My colleague likes to think of it in terms of the rate at which jobs are getting added to the PL queue (publish rate) versus the rate at which jobs are being pulled off the queue by the minion (consumption rate).
If the publish rate exceeds the consumption rate, the queue will grow. The rate at which the queue grows can give you an idea about how much “extra” capacity the PL needs from hosts with minions running on them.
To see actual values for the publish rate that is in excess of the current consumption rate, i.e. how much extra demand is beyond the minion’s rate to process jobs off the queue:
SELECT derivative(checksPending, 1 minute) as 'queue growth rate (per minute)' FROM SyntheticsPrivateLocationStatus where name = 'YOUR_PL' SINCE 2 days ago TIMESERIES
To see actual values for consumption rate:
SELECT rate(uniqueCount(jobId), 1 minute) FROM SyntheticRequest WHERE type != 'SIMPLE' FACET location SINCE 2 weeks ago TIMESERIES
Also important are queries that can highlight performance issues and errors:
Assess memory usage
SELECT latest(minionPhysicalMemoryUsedPercentage) from SyntheticsPrivateMinion FACET minionLocation SINCE 2 weeks ago TIMESERIES Max
Assess Internal Engine Errors
SELECT 100*latest(minionJobsInternalEngineError)/latest(minionJobsReceived) as 'IEE rate (%)' from SyntheticsPrivateMinion FACET minionLocation SINCE 2 weeks ago TIMESERIES Max
Assess job failure rate
SELECT 100*latest(minionJobsFailed)/latest(minionJobsReceived) as 'job failure rate (%)' from SyntheticsPrivateMinion FACET minionLocation since 2 weeks ago TIMESERIES MAX
The rate of job failures vs total jobs can provide a measure of how significant failed jobs are to the minion over time. This query does not identify why the failures happened. They could be scripting errors, actual endpoint failures, or cpm issues (leading to alerts and false positives).

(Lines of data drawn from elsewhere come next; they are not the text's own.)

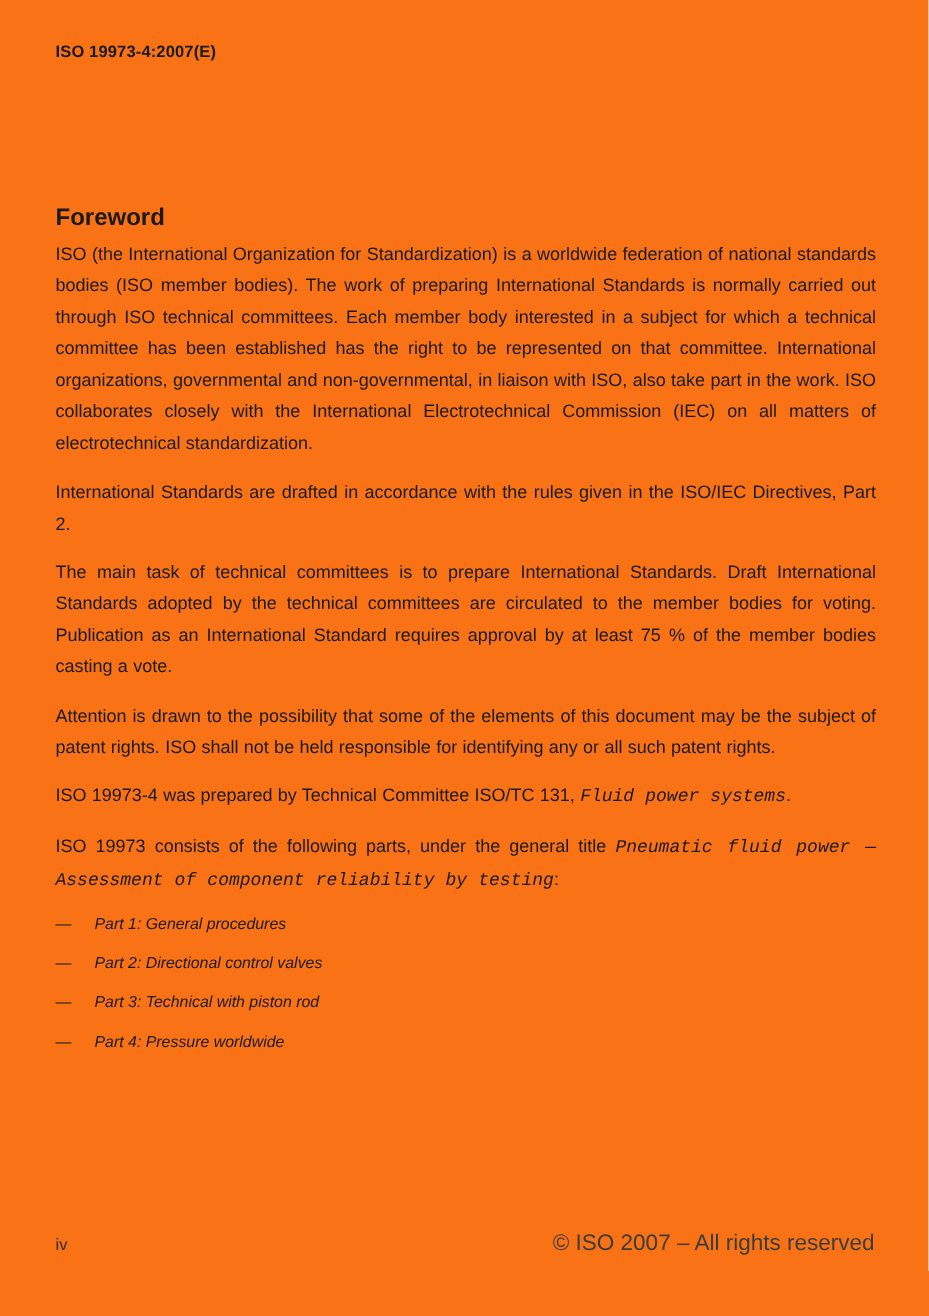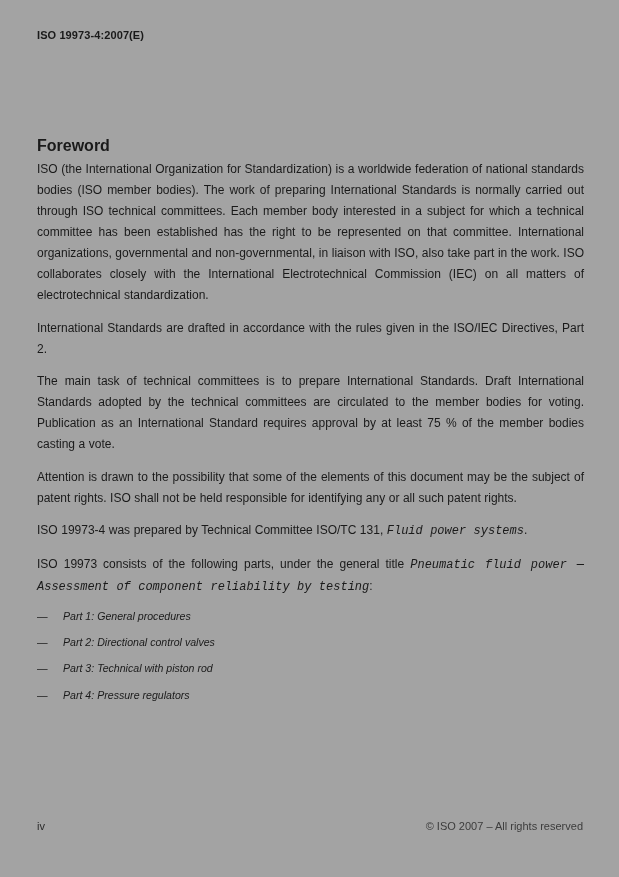--- a/index.html
+++ b/index.html
@@ -5,21 +5,21 @@
   * { margin: 0; padding: 0; box-sizing: border-box; }
   html, body { background: #ffffff; }
   body {
     font-family: "Liberation Sans", "DejaVu Sans", sans-serif;
     color: #1a1a1a;
   }
   .page {
     position: relative;
     width: 619px;
     height: 877px;
-    background: #a3a3a3;
+    background: #f97316;
     overflow: hidden;
   }
   .page-header {
     position: absolute;
     left: 37px;
     top: 29px;
     font-size: 11px;
     font-weight: bold;
     letter-spacing: 0.1px;
   }
@@ -64,21 +64,21 @@
     top: 820px;
     display: flex;
     justify-content: space-between;
     align-items: baseline;
   }
   .page-number {
     font-size: 11px;
     color: #2a2a2a;
   }
   .copyright {
-    font-size: 11px;
+    font-size: 15px;
     color: #3c3c3c;
   }
 </style>
 </head>
 <body>
 
 <div class="page">
 
   <div class="page-header">
     <span>ISO 19973-4:2007(E)</span>
@@ -104,21 +104,21 @@
         <div class="part-item">
           <span class="dash">—</span>
           <span class="part-label">Part 2: Directional control valves</span>
         </div>
         <div class="part-item">
           <span class="dash">—</span>
           <span class="part-label">Part 3: Technical with piston rod</span>
         </div>
         <div class="part-item">
           <span class="dash">—</span>
-          <span class="part-label">Part 4: Pressure regulators</span>
+          <span class="part-label">Part 4: Pressure worldwide</span>
         </div>
       </div>
   </div>
 
   <div class="page-footer">
     <span class="page-number">iv</span>
     <span class="copyright">© ISO 2007 – All rights reserved</span>
   </div>
 
 </div>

Monitors with failing checks contribute to retries on the queue, which require additional resources to process. So it’s best to try to fix monitors with script errors to reduce the demand on the minion.

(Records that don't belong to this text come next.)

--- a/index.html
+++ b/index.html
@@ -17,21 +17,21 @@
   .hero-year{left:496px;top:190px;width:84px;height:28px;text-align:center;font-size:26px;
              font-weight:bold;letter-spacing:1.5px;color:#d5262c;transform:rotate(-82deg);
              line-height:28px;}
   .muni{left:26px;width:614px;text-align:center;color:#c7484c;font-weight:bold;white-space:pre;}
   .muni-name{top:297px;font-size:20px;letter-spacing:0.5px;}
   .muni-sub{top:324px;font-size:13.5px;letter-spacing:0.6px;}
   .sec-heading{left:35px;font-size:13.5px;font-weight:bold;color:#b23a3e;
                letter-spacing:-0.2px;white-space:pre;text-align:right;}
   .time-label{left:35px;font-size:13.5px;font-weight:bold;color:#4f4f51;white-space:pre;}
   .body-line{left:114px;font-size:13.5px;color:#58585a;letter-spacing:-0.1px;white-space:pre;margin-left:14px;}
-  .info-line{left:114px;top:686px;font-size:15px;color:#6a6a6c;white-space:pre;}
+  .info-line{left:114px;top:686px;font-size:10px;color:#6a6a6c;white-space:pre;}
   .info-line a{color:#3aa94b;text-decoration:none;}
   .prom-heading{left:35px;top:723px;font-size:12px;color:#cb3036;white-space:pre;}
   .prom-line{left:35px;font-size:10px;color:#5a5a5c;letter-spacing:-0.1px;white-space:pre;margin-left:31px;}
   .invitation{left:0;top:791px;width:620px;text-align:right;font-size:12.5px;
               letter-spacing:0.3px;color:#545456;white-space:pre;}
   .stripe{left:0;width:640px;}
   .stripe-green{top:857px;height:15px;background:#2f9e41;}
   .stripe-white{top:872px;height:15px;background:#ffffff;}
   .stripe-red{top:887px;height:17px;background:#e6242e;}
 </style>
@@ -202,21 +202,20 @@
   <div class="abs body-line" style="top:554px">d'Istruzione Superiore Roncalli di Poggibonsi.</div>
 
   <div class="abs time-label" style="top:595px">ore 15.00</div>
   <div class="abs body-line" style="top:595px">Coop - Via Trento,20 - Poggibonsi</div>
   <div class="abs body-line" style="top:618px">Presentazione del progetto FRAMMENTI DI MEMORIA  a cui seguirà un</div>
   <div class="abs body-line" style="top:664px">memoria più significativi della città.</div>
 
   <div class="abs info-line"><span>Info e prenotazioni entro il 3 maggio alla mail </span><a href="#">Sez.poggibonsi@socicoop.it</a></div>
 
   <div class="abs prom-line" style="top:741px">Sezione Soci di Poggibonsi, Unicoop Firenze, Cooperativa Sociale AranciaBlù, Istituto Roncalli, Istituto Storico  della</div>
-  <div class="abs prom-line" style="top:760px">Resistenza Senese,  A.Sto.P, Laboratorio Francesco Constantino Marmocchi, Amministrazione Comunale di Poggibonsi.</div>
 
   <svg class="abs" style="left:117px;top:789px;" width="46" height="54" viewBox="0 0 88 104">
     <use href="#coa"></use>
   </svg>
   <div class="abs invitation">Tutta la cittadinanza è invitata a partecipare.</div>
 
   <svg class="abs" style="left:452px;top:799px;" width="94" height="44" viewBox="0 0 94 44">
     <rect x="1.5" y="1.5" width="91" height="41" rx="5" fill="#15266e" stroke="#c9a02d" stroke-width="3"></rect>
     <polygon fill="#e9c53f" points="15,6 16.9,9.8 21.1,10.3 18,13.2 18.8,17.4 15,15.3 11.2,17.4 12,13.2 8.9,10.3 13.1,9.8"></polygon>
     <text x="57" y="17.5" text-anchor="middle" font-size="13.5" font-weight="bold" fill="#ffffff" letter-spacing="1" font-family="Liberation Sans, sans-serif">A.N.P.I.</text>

Looking forward to hearing back on your host’s resources and how many jobs each heavy worker needs to process per minute.

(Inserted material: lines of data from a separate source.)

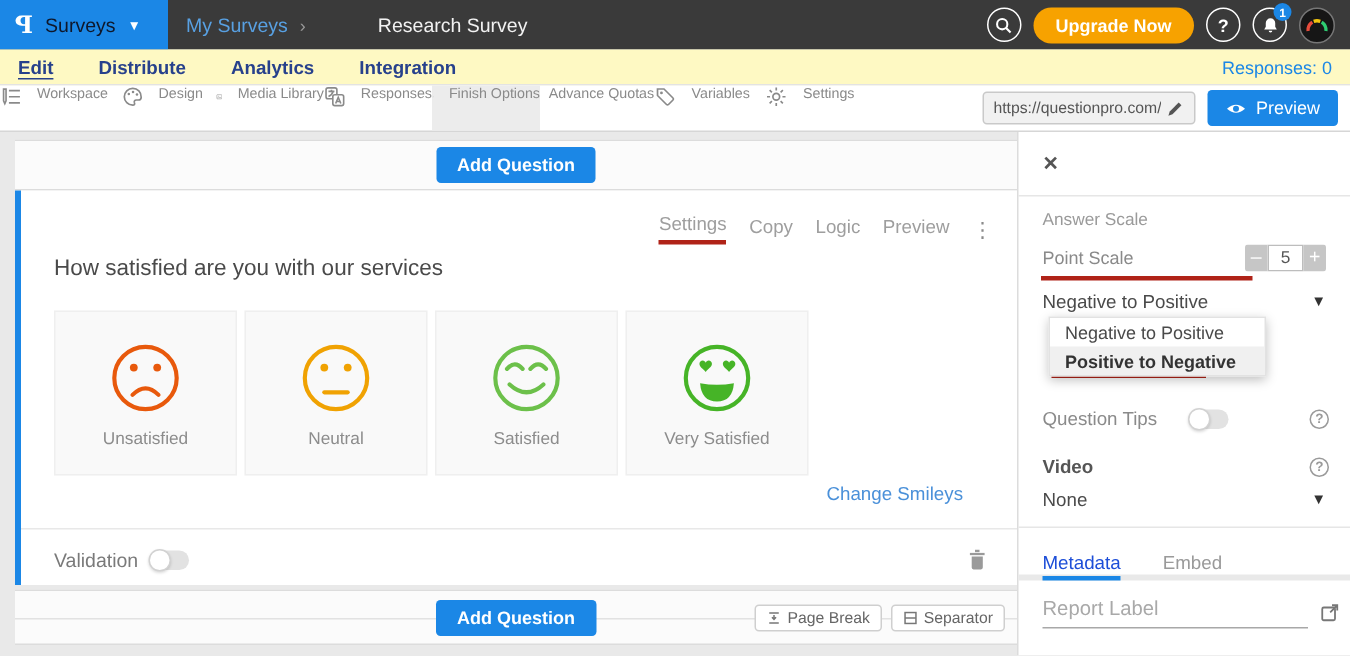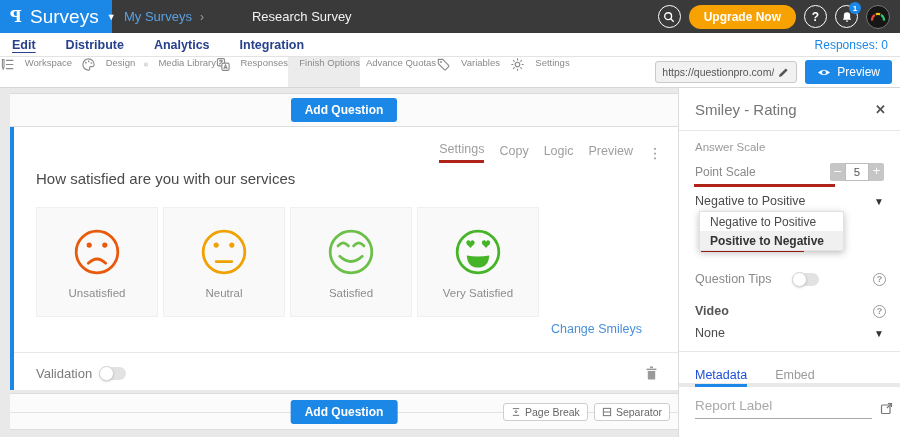--- a/index.html
+++ b/index.html
@@ -4,34 +4,34 @@
 <style>
   * { margin:0; padding:0; box-sizing:border-box; }
   html,body { width:900px; height:437px; }
   body { font-family:"Liberation Sans", sans-serif; background:#e9e9e9; overflow:hidden; }
   .app { position:relative; width:900px; height:437px; background:#e9e9e9; }
 
   
   .topbar { position:absolute; top:0; left:0; width:900px; height:33px; background:#3a3a3a; display:flex; align-items:center; }
   .logo-block { width:112px; height:33px; background:#1b87e6; display:flex; align-items:center; gap:8px; padding:0 10px; cursor:pointer; }
   .logo-glyph { color:#fff; font-weight:bold; font-size:16px; font-family:"DejaVu Serif", serif; transform:scaleX(-1); display:inline-block; }
-  .logo-menu { color:#ffffff; font-size:19px; }
+  .logo-menu { color:#0f172a; font-size:13px; }
   .logo-caret { color:#fff; font-size:9px; margin-top:1px; }
   .breadcrumb { display:flex; align-items:center; gap:8px; margin-left:12px; font-size:13px; }
   .crumb-parent { color:#58a0e2; cursor:pointer; }
   .crumb-sep { color:#9a9a9a; font-size:12px; }
   .crumb-current { color:#f2f2f2;margin-left:40px; }
   .topbar-right { margin-left:auto; display:flex; align-items:center; gap:8px; padding-right:10px; }
   .ring-icon { width:23px; height:23px; border:1.5px solid #fff; border-radius:50%; display:flex; align-items:center; justify-content:center; color:#fff; font-size:12px; font-weight:bold; cursor:pointer; position:relative; }
   .upgrade-btn { background:#f7a200; color:#fff; border:none; border-radius:13px; height:24px; padding:0 15px; font-size:12px; font-weight:bold; font-family:inherit; cursor:pointer; }
   .badge { position:absolute; top:-4px; right:-4px; background:#1b87e6; color:#fff; width:12px; height:12px; border-radius:50%; font-size:8px; font-weight:bold; display:flex; align-items:center; justify-content:center; }
   .avatar { width:24px; height:24px; border-radius:50%; background:#161616; border:1px solid #777; overflow:hidden; display:flex; align-items:center; justify-content:center; cursor:pointer; }
 
   
-  .navrow { position:absolute; top:33px; left:0; width:900px; height:24px; background:#ffffff; border-bottom:1px solid #e3e3e3; display:flex; align-items:center; padding:0 12px; }
+  .navrow { position:absolute; top:33px; left:0; width:900px; height:24px; background:#fef9c3; border-bottom:1px solid #e3e3e3; display:flex; align-items:center; padding:0 12px; }
   .nav-item { font-size:12.5px; font-weight:bold; color:#27418c; margin-right:30px; cursor:pointer; }
   .nav-item.active { text-decoration:underline; text-underline-offset:3px; }
   .responses { margin-left:auto; font-size:12px; color:#1b87e6; }
 
   
   .toolbar { position:absolute; top:57px; left:0; width:900px; height:31px; background:#fff; border-bottom:1px solid #d6d6d6; display:flex; align-items:stretch; }
   .tool-item { width:72px; display:flex; align-items:flex-start; justify-content:center; gap:10px; cursor:pointer; }
   .tool-item.active { background:#ececec; }
   .tool-item svg { stroke:#8a8a8a; fill:none; stroke-width:1.2; }
   .tool-label { font-size:9.5px; color:#8a8a8a; white-space:nowrap; }
@@ -328,21 +328,20 @@
               <path d="M1.5 5.5h8"></path>
             </svg>
           <span>Separator</span>
         </button>
       </div>
     </div>
   </div>
 
   <div class="panel">
     <div class="panel-title-row">
-      <span class="panel-title">Smiley - Rating</span>
       <span class="close-x">✕</span>
     </div>
     <div class="p-div1"></div>
 
     <div class="answer-scale">Answer Scale</div>
 
     <div class="point-row">
       <span class="point-label">Point Scale</span>
       <span class="stepper">
         <span class="step-btn">–</span>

We have resolved the issue, @kmullaney the query provided helped a lot to understand the issue. Actually we need to more minions, the disk space and memory was fine of the 2 minions we already had. There are around 600 tests running from those two minions mostly in 5min interval which was huge task for two minions to handle. We have added 6 more minions to load balance the minions. After adding and load balancing the minions, currently no job are getting failed or stuck in the queue.